→ **SOURCE MATERIAL**:
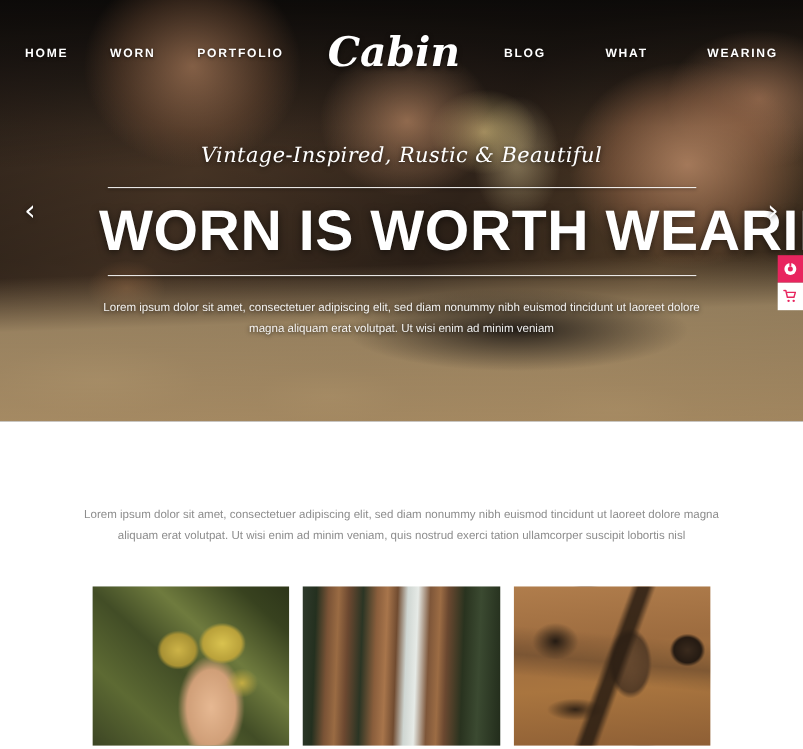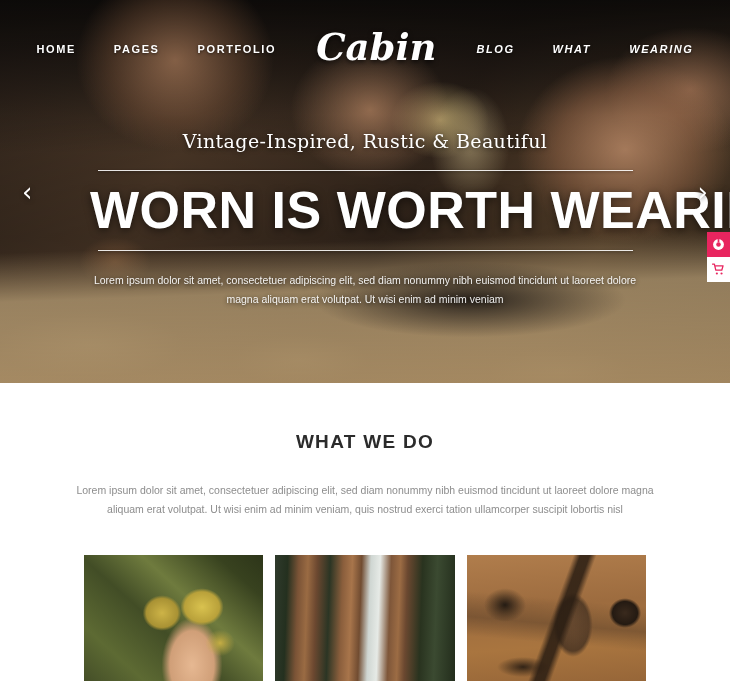--- a/index.html
+++ b/index.html
@@ -200,7 +200,7 @@
   <nav class="nav">
     <div class="nav-group nav-left">
       <a class="nav-link">HOME</a>
-      <a class="nav-link">PAGES</a>
+      <a class="nav-link">WORN</a>
       <a class="nav-link">PORTFOLIO</a>
     </div>
 

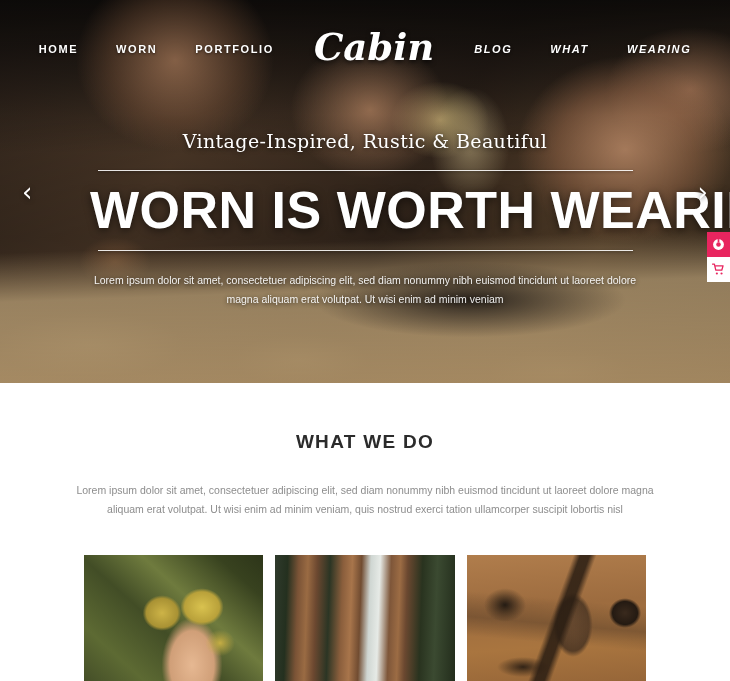--- a/index.html
+++ b/index.html
@@ -58,7 +58,7 @@
   }
   .nav-group{ display:flex; align-items:center; }
   .nav-left{ gap:38px; }
-  .nav-right{ gap:38px;font-style:italic; }
+  .nav-right{ gap:54px; }
   .nav-link{
     color:#fff; font-size:11px; font-weight:bold;
     letter-spacing:1.6px; text-decoration:none;

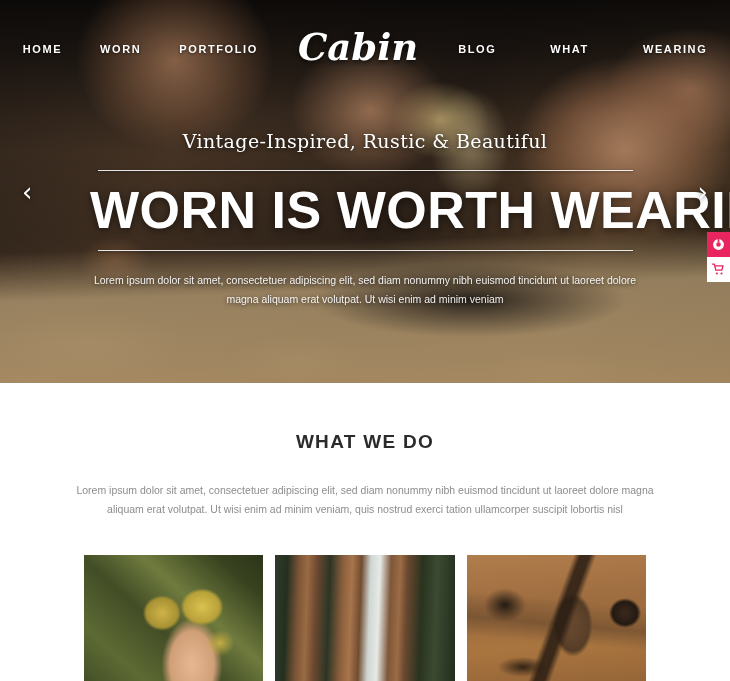--- a/index.html
+++ b/index.html
@@ -83,7 +83,7 @@
   .hero-sub{
     color:#fff;
     font-family:"DejaVu Serif", serif;
-    font-size:19px;
+    font-style:italic; font-size:19px;
     letter-spacing:.4px;
     text-shadow:0 1px 5px rgba(0,0,0,.6);
   }

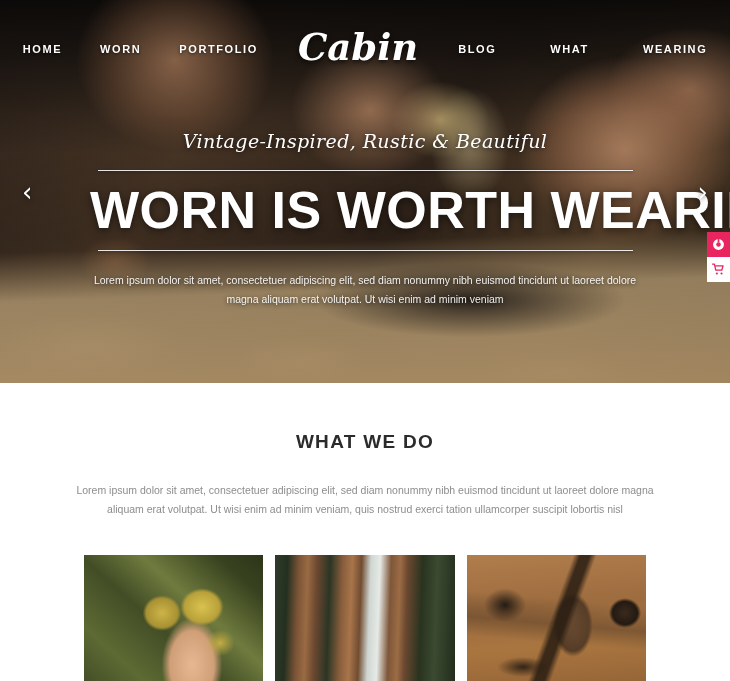--- a/index.html
+++ b/index.html
@@ -243,7 +243,6 @@
 </div>
 
 <section class="section">
-  <h2 class="section-title">WHAT WE DO</h2>
   <p class="section-desc">Lorem ipsum dolor sit amet, consectetuer adipiscing elit, sed diam nonummy nibh euismod tincidunt ut laoreet dolore magna aliquam erat volutpat. Ut wisi enim ad minim veniam, quis nostrud exerci tation ullamcorper suscipit lobortis nisl</p>
 
   <div class="gallery">

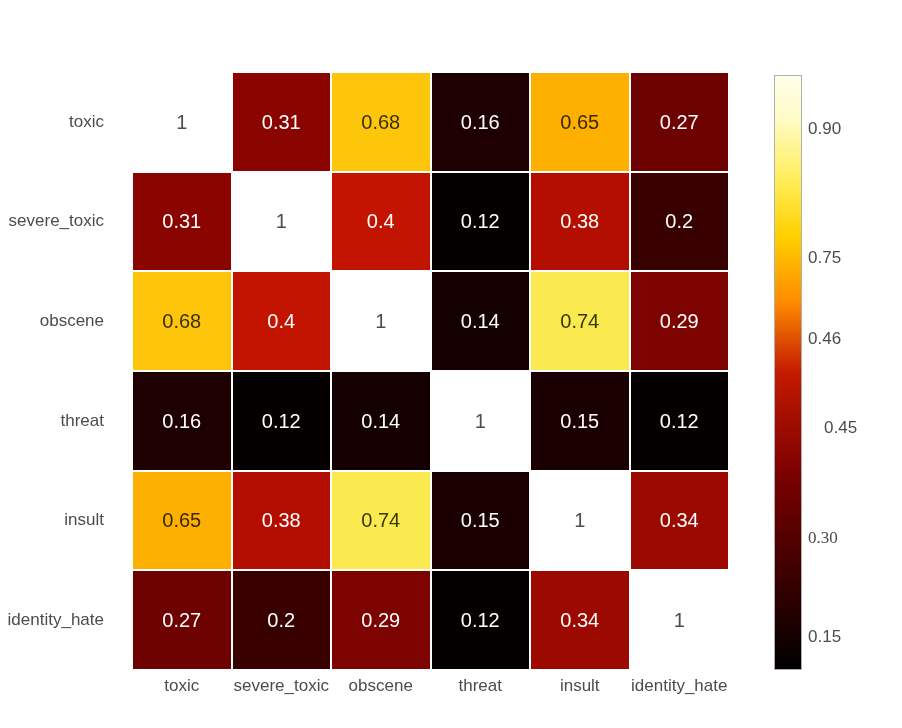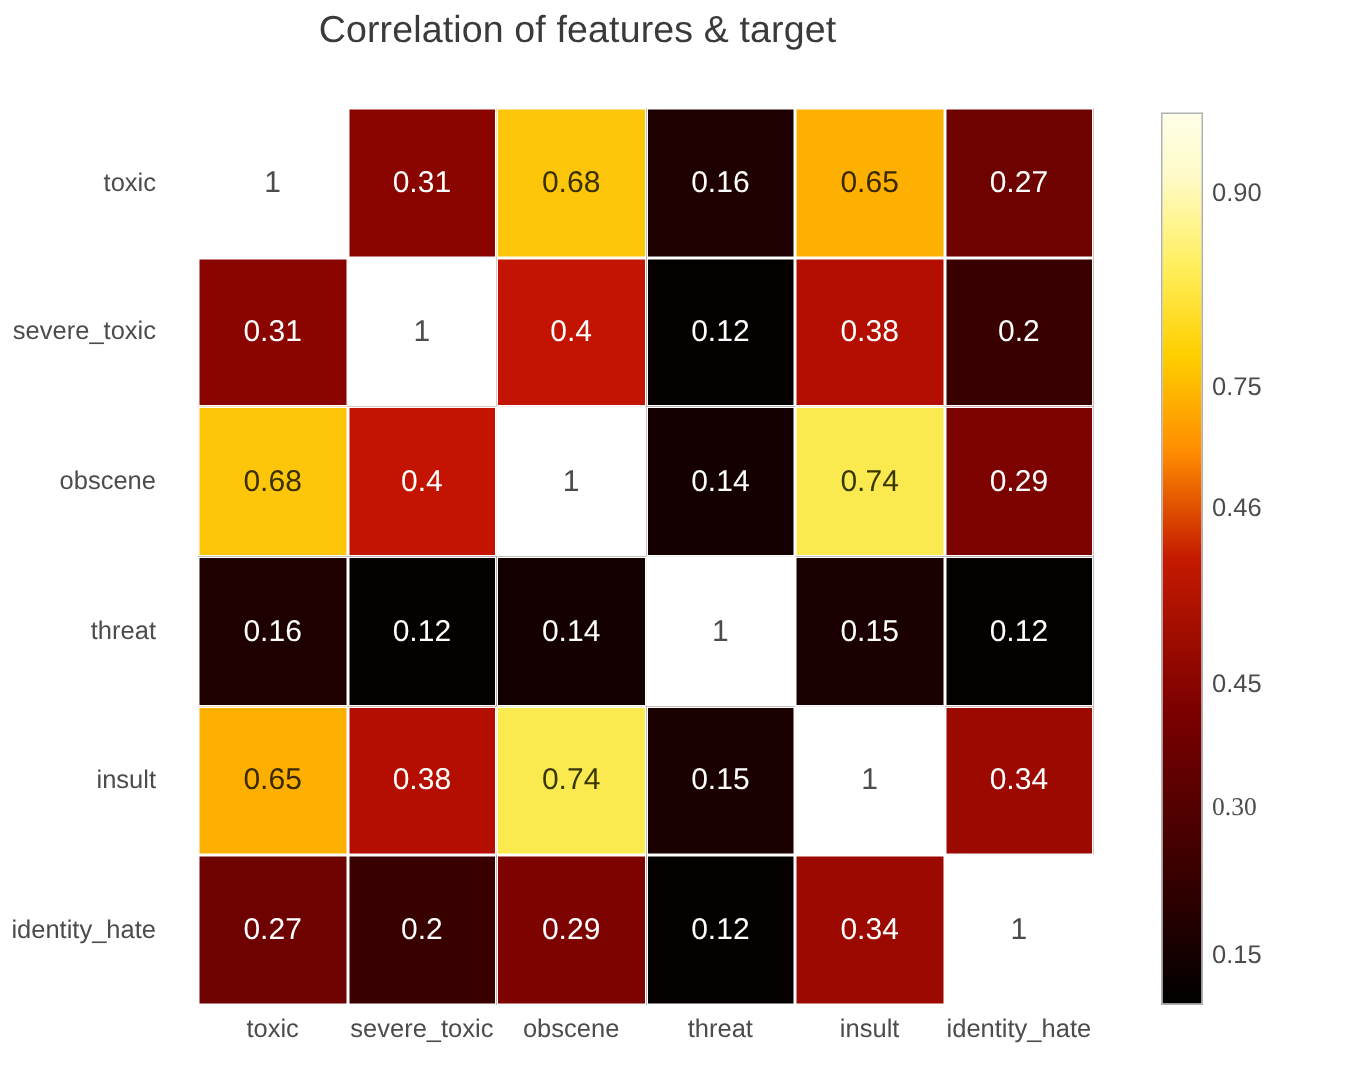--- a/index.html
+++ b/index.html
@@ -140,7 +140,6 @@
 
 <div id="figure">
 
-  <div id="chart-title">Correlation of features &amp; target</div>
 
   <div id="y-axis-labels">
       <div class="y-tick-label">toxic</div>

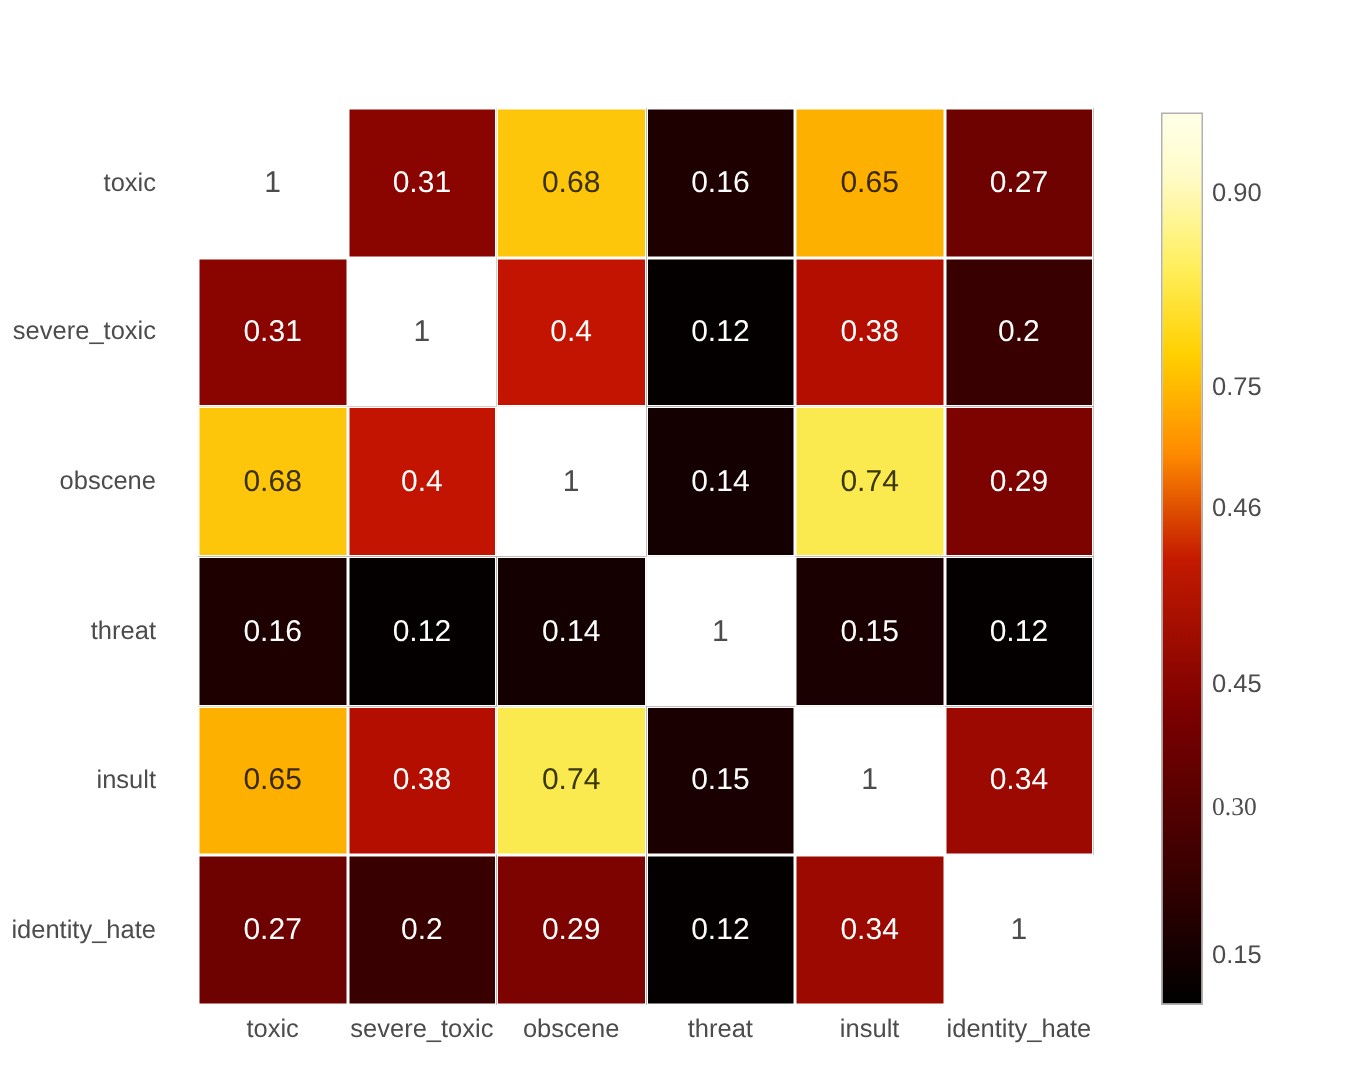--- a/index.html
+++ b/index.html
@@ -274,7 +274,7 @@
   <div id="colorbar-ticks">
       <div class="cbar-tick-label" style="top: 561.944px;">0.15</div>
       <div class="cbar-tick-label" style="top: 462.778px; font-family: Liberation Serif, serif;">0.30</div>
-      <div class="cbar-tick-label" style="top: 381px;">0.45</div>
+      <div class="cbar-tick-label" style="top: 353px; margin-left: 16px;">0.45</div>
       <div class="cbar-tick-label" style="top: 264.444px;">0.46</div>
       <div class="cbar-tick-label" style="top: 183px;">0.75</div>
       <div class="cbar-tick-label" style="top: 54px;">0.90</div>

→ **WHAT THE EXERCISE ASKS**:
What is needed is the data above, retyped exactly, with every picture left out.

→ **TASK RESULT**:
--- a/index.html
+++ b/index.html
@@ -200,7 +200,7 @@
   <nav class="nav">
     <div class="nav-group nav-left">
       <a class="nav-link">HOME</a>
-      <a class="nav-link">PAGES</a>
+      <a class="nav-link">WORN</a>
       <a class="nav-link">PORTFOLIO</a>
     </div>
 

--- a/index.html
+++ b/index.html
@@ -58,7 +58,7 @@
   }
   .nav-group{ display:flex; align-items:center; }
   .nav-left{ gap:38px; }
-  .nav-right{ gap:38px;font-style:italic; }
+  .nav-right{ gap:54px; }
   .nav-link{
     color:#fff; font-size:11px; font-weight:bold;
     letter-spacing:1.6px; text-decoration:none;

--- a/index.html
+++ b/index.html
@@ -83,7 +83,7 @@
   .hero-sub{
     color:#fff;
     font-family:"DejaVu Serif", serif;
-    font-size:19px;
+    font-style:italic; font-size:19px;
     letter-spacing:.4px;
     text-shadow:0 1px 5px rgba(0,0,0,.6);
   }

--- a/index.html
+++ b/index.html
@@ -243,7 +243,6 @@
 </div>
 
 <section class="section">
-  <h2 class="section-title">WHAT WE DO</h2>
   <p class="section-desc">Lorem ipsum dolor sit amet, consectetuer adipiscing elit, sed diam nonummy nibh euismod tincidunt ut laoreet dolore magna aliquam erat volutpat. Ut wisi enim ad minim veniam, quis nostrud exerci tation ullamcorper suscipit lobortis nisl</p>
 
   <div class="gallery">

--- a/index.html
+++ b/index.html
@@ -140,7 +140,6 @@
 
 <div id="figure">
 
-  <div id="chart-title">Correlation of features &amp; target</div>
 
   <div id="y-axis-labels">
       <div class="y-tick-label">toxic</div>

--- a/index.html
+++ b/index.html
@@ -274,7 +274,7 @@
   <div id="colorbar-ticks">
       <div class="cbar-tick-label" style="top: 561.944px;">0.15</div>
       <div class="cbar-tick-label" style="top: 462.778px; font-family: Liberation Serif, serif;">0.30</div>
-      <div class="cbar-tick-label" style="top: 381px;">0.45</div>
+      <div class="cbar-tick-label" style="top: 353px; margin-left: 16px;">0.45</div>
       <div class="cbar-tick-label" style="top: 264.444px;">0.46</div>
       <div class="cbar-tick-label" style="top: 183px;">0.75</div>
       <div class="cbar-tick-label" style="top: 54px;">0.90</div>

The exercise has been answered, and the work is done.